_Work request_
After finding "text: 5 -> 8" in the material below, output its line and every line after it through the last, exactly, but not the pictures.
★ ★ ★ ★
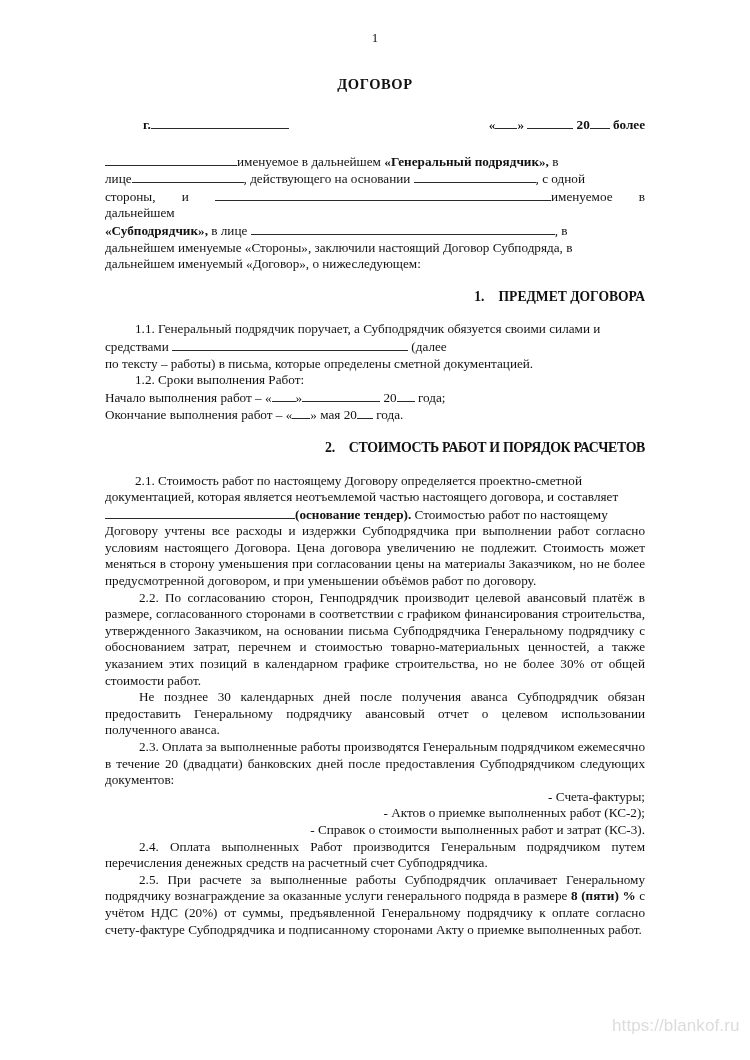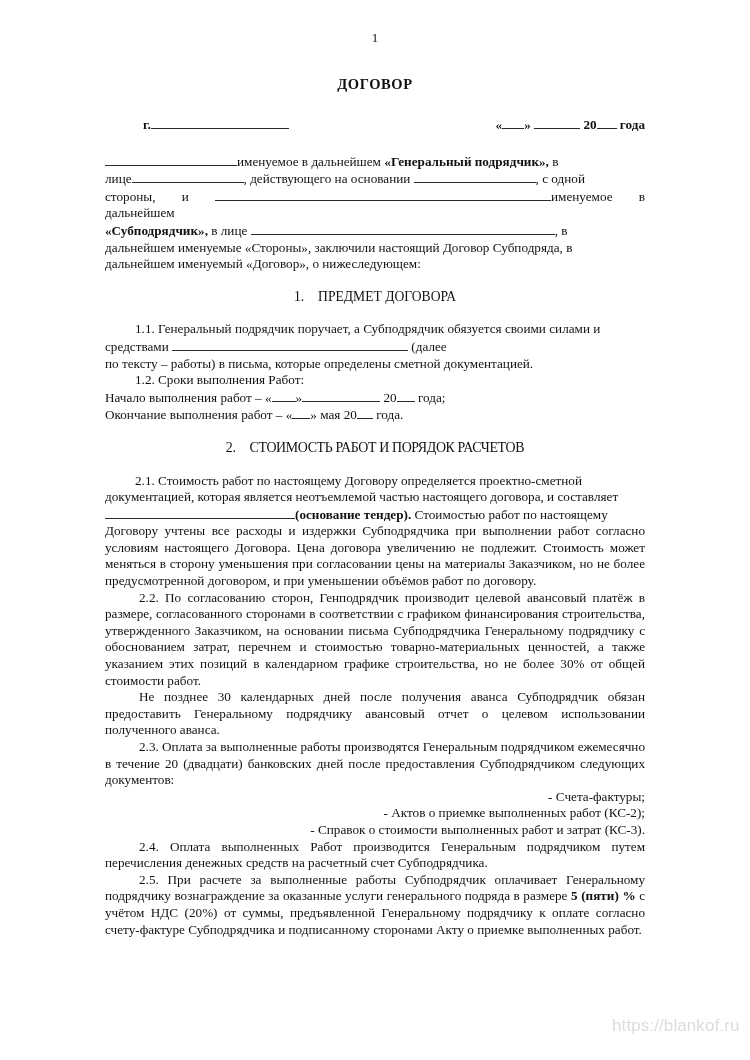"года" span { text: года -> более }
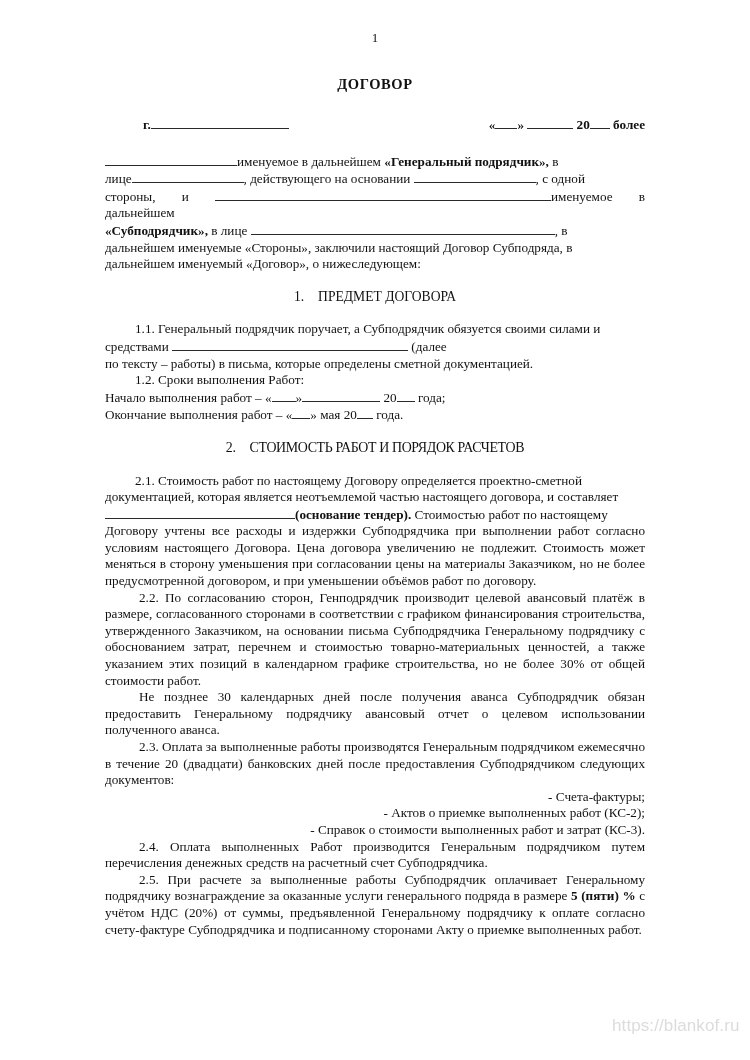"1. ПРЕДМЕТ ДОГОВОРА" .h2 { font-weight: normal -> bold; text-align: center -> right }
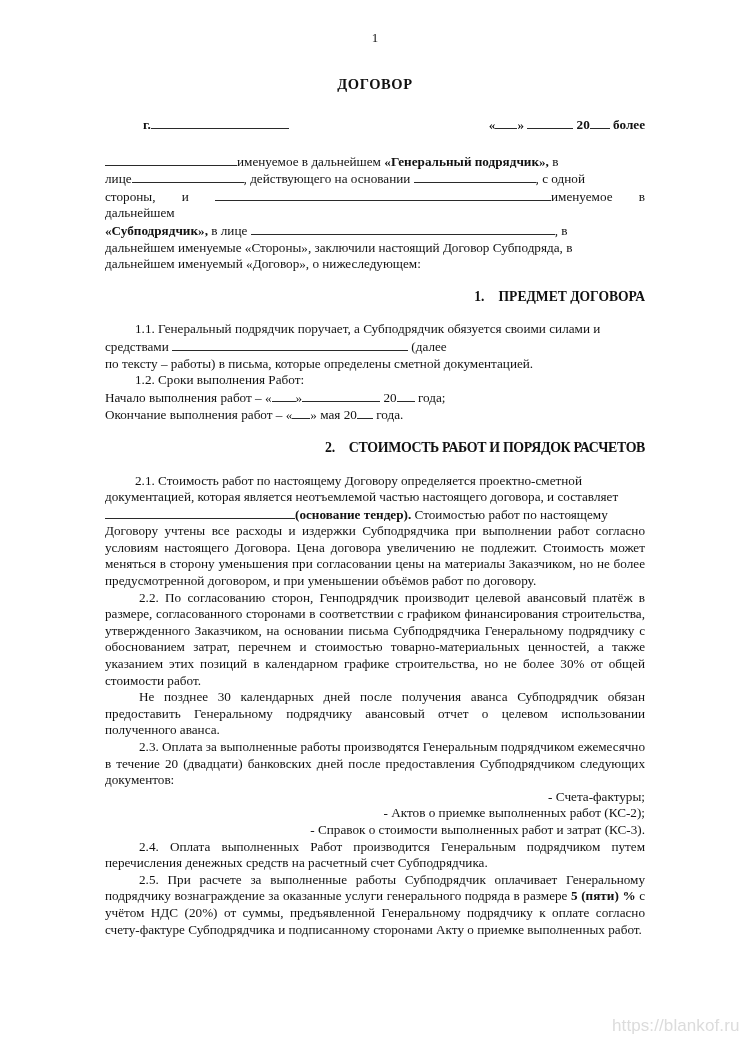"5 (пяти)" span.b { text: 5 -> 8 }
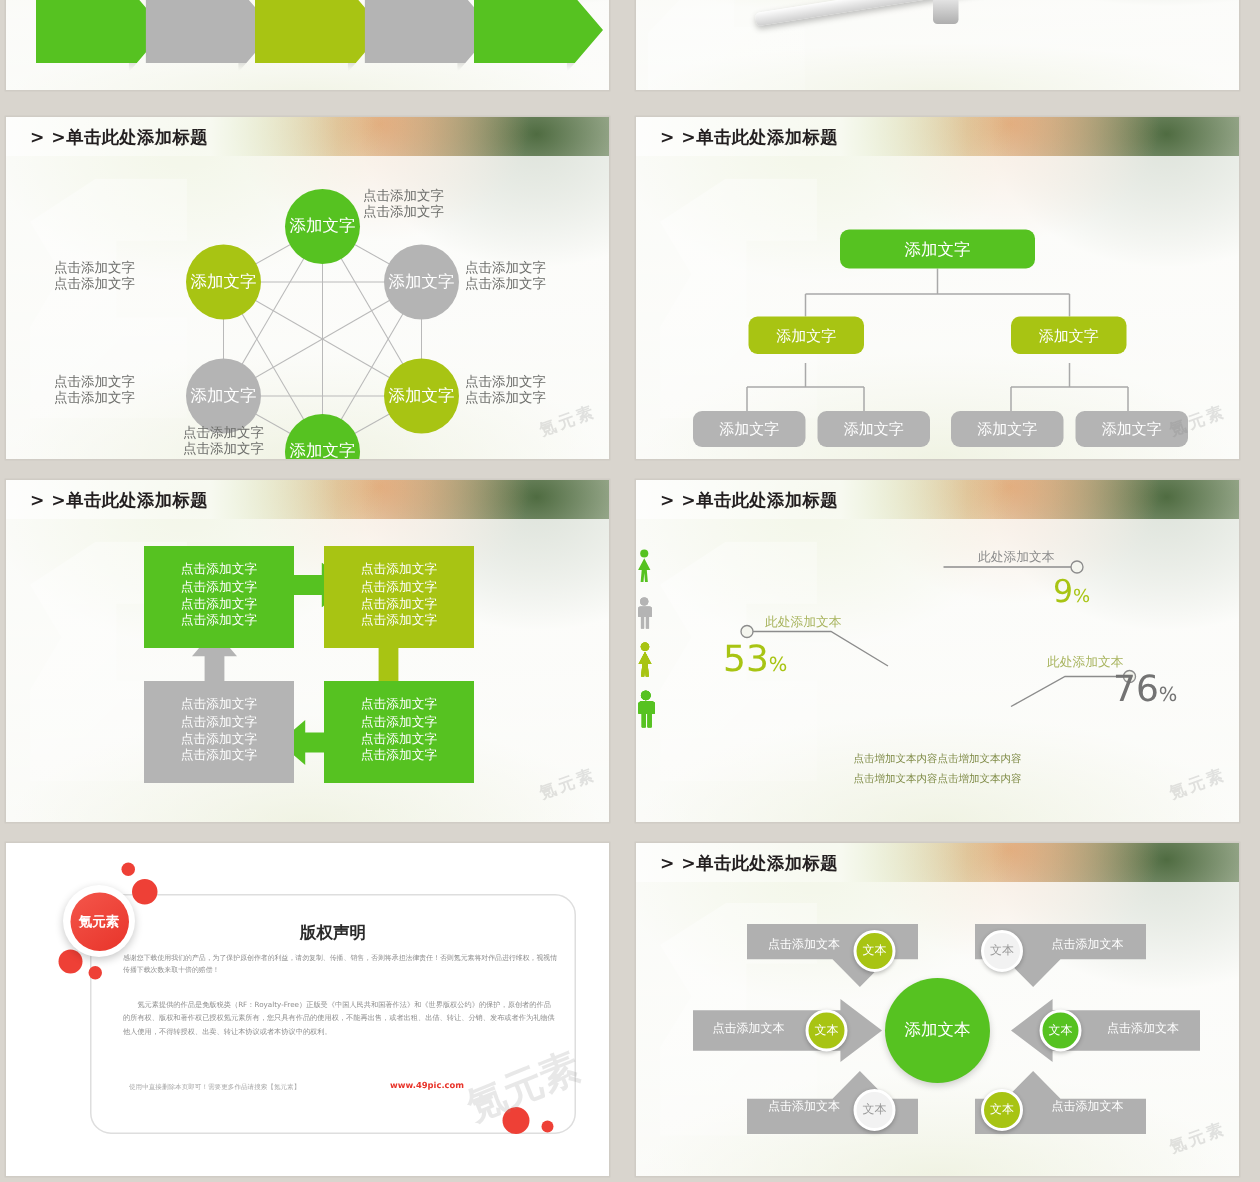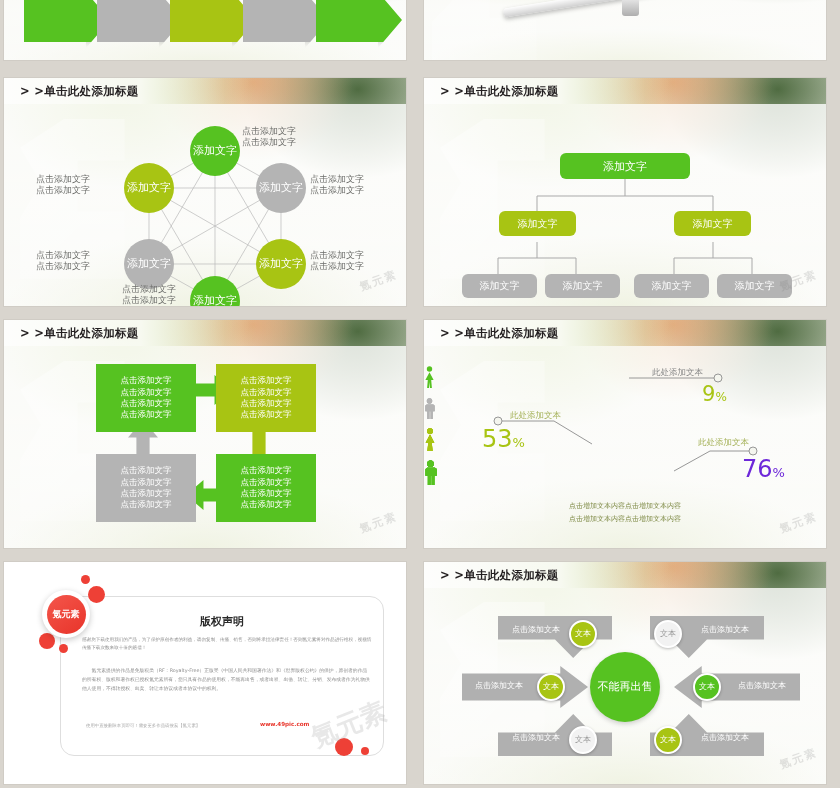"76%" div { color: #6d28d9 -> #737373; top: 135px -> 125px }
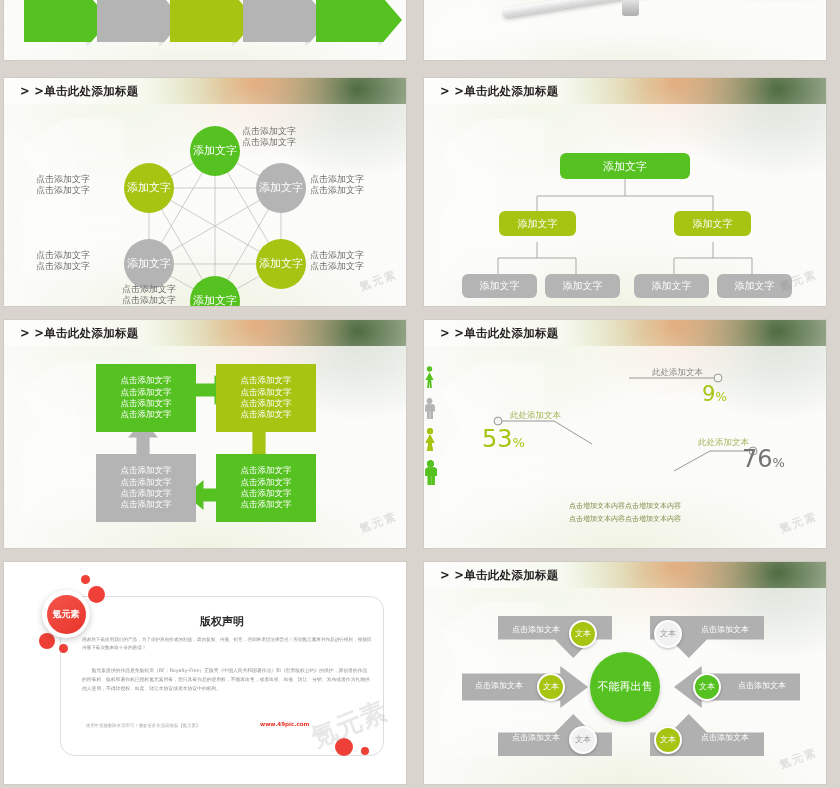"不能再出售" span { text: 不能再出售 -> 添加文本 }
★ ★ ★ ★
_Result for this exercise_
"5 (пяти)" span.b { text: 5 -> 8 }
"76%" div { color: #6d28d9 -> #737373; top: 135px -> 125px }
"不能再出售" span { text: 不能再出售 -> 添加文本 }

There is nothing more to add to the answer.